#### Source data

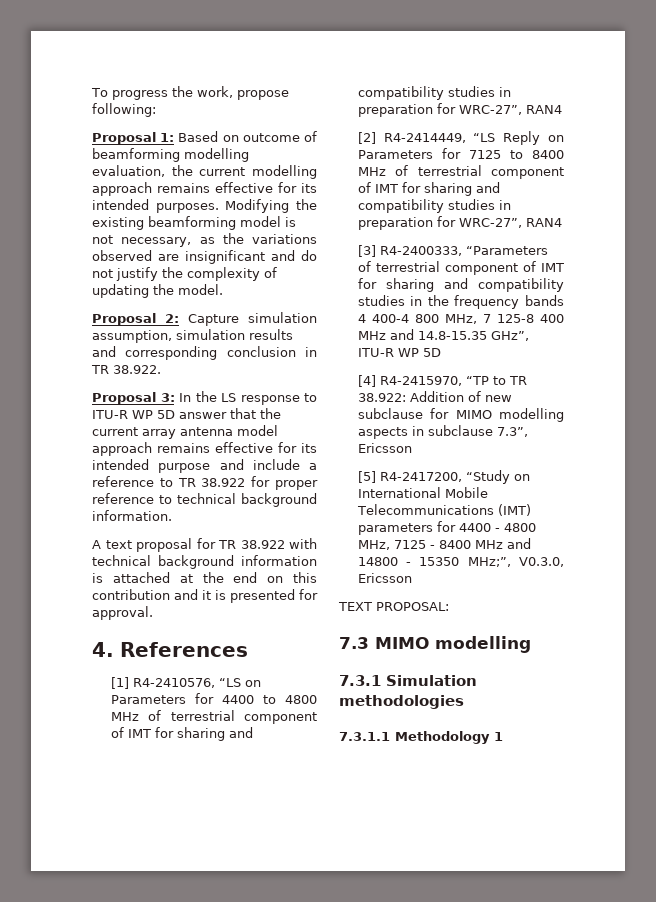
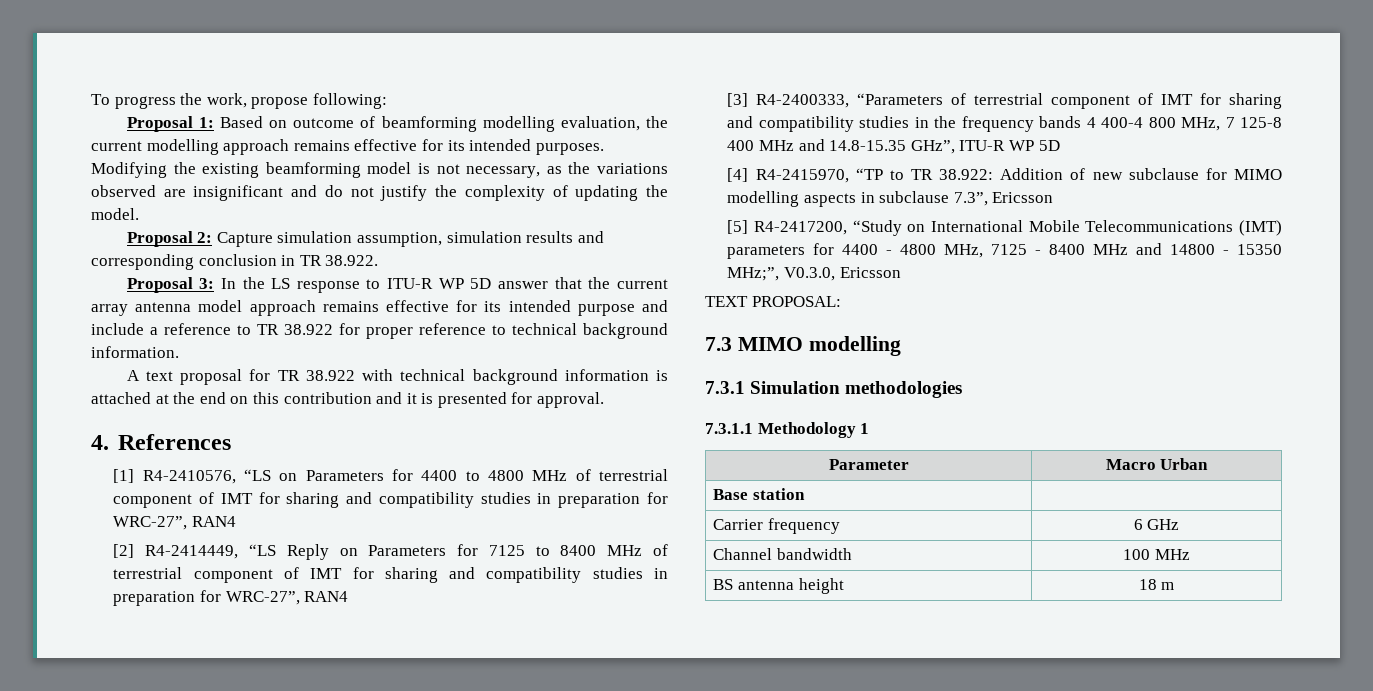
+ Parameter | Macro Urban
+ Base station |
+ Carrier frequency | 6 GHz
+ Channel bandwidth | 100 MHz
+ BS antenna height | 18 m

########

How to complete this task =>
Exclude all images and restate the records above word for word.

Answer box =>
+ Parameter | Macro Urban
+ Base station |
+ Carrier frequency | 6 GHz
+ Channel bandwidth | 100 MHz
+ BS antenna height | 18 m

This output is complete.